Start of SUPPLIED MATERIAL

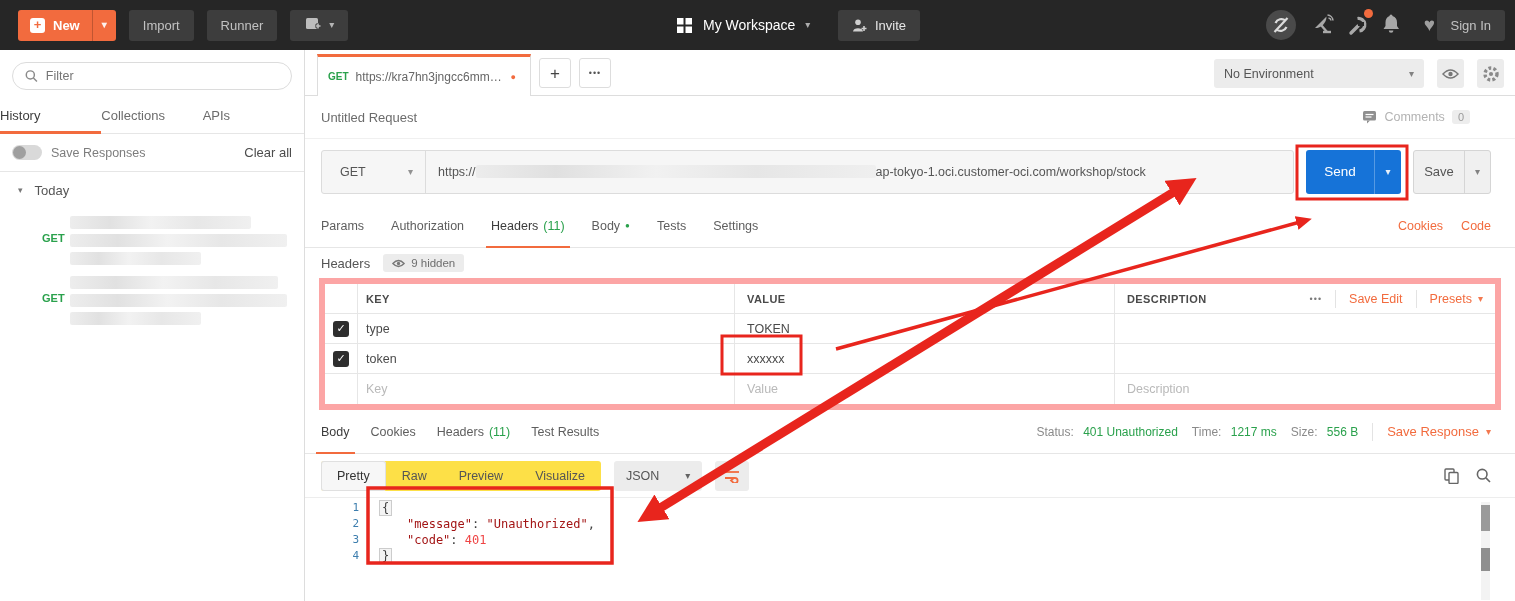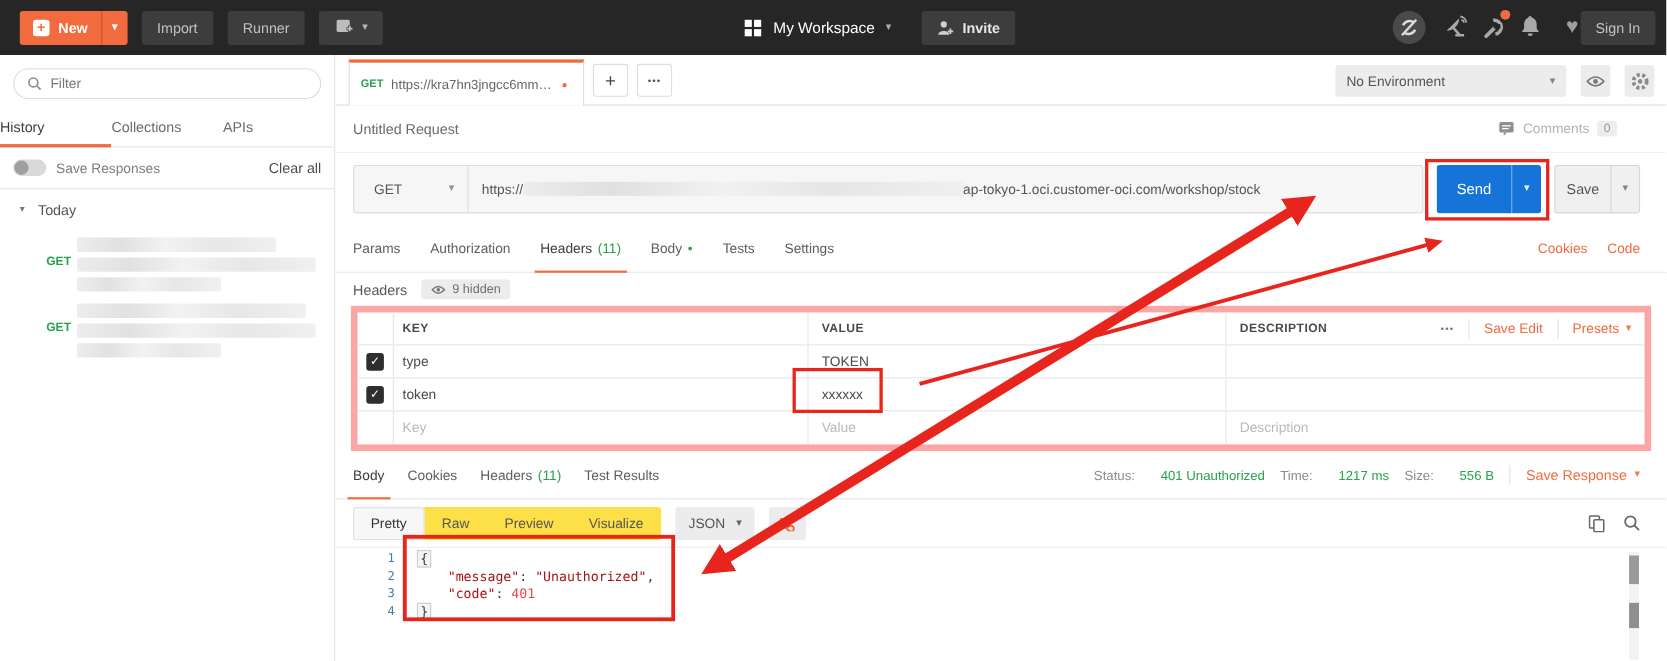--- a/index.html
+++ b/index.html
@@ -121,27 +121,27 @@
   .presets{display:flex;gap:6px;align-items:center;color:#f26b3e;cursor:pointer}
   .cb{width:16px;height:16px;border-radius:3px;background:#2e2e2e;color:#fff;font-size:11px;display:flex;
       align-items:center;justify-content:center;cursor:pointer}
   .ph{color:#b9b9b9}
 
   
   .resp-tabs{height:44px;display:flex;align-items:center;padding:0 24px 0 16px;border-bottom:1px solid #e6e6e6;font-size:12.5px}
   .resp-tabs .rtab{margin-right:21px}
   .status-group{margin-left:auto;display:flex;align-items:center;gap:14px;font-size:12px}
   .sg-label{color:#8a8a8a}
-  .sg-val{color:#2aa14c;margin-left:20px}
+  .sg-val{color:#2aa14c;margin-left:6px}
   .save-resp{color:#f26b3e;font-size:13px;display:flex;gap:7px;align-items:center;cursor:pointer}
   .resp-toolbar{height:44px;display:flex;align-items:center;padding:0 24px 0 16px;gap:13px;border-bottom:1px solid #ededed}
   .mode-group{display:flex;background:#fde047;border-radius:3px;height:30px;align-items:center}
   .mode{padding:0 16px;font-size:12.5px;color:#555;line-height:30px;cursor:pointer}
   .mode.active{color:#333;background:#f7f7f7;box-shadow:inset 0 0 0 1px #e0e0e0;border-radius:3px}
-  .fmt-select{height:30px;background:#ececec;border-radius:3px;display:flex;align-items:center;gap:10px;
+  .fmt-select{height:30px;background:#ececec;border-radius:3px;display:flex;align-items:center;gap:26px;
               padding:0 12px;font-size:12.5px;color:#555;cursor:pointer}
   .wrap-btn{width:34px;height:30px;background:#ececec;border-radius:3px;display:flex;align-items:center;
             justify-content:center;cursor:pointer}
   .tb-right-icons{margin-left:auto;display:flex;gap:17px;align-items:center}
   .tb-right-icons>span{cursor:pointer}
 
   
   .editor{position:relative;height:110px;font-family:"DejaVu Sans Mono",monospace;font-size:12px;padding-top:2px}
   .code-line{display:flex;height:16px;line-height:16px}
   .gut{width:62px;flex:none;text-align:right;padding-right:8px;color:#3d7eae;font-size:11px}
@@ -194,21 +194,21 @@
     <span>My Workspace</span>
     <span class="caret" style="color:#bbb">▾</span>
   </div>
 
   <div class="tb-btn invite-btn" style="gap:7px">
     <svg width="16" height="15" viewBox="0 0 16 15">
       <circle cx="6" cy="4.2" r="2.8" fill="#cfcfcf"></circle>
       <path d="M1 13.5 c0-4.5 10-4.5 10 0 z" fill="#cfcfcf"></path>
       <path d="M9.5 10.5 h5 M12 8 v5" stroke="#cfcfcf" stroke-width="1.6"></path>
     </svg>
-    <span style="color:#e8e8e8;font-weight:bold">Invite</span>
+    <span style="color:#e8e8e8;font-weight:normal">Invite</span>
   </div>
 
   <span class="tb-ico sync-off">
     <svg width="32" height="32" viewBox="0 0 32 32">
       <circle cx="16" cy="16" r="15" fill="#4a4a4a"></circle>
       <path d="M10.5 14 a6.5 6.5 0 0 1 10 -2.5" stroke="#dcdcdc" stroke-width="2.2" fill="none"></path>
       <path d="M21.5 18 a6.5 6.5 0 0 1 -10 2.5" stroke="#dcdcdc" stroke-width="2.2" fill="none"></path>
       <line x1="9.5" y1="23" x2="22.5" y2="9" stroke="#dcdcdc" stroke-width="2.2"></line>
     </svg>
   </span>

End of SUPPLIED MATERIAL

A copy of each line above that holds the word "solid" is the expected answer.

ANSWER ::
   .resp-tabs{height:44px;display:flex;align-items:center;padding:0 24px 0 16px;border-bottom:1px solid #e6e6e6;font-size:12.5px}
   .resp-toolbar{height:44px;display:flex;align-items:center;padding:0 24px 0 16px;gap:13px;border-bottom:1px solid #ededed}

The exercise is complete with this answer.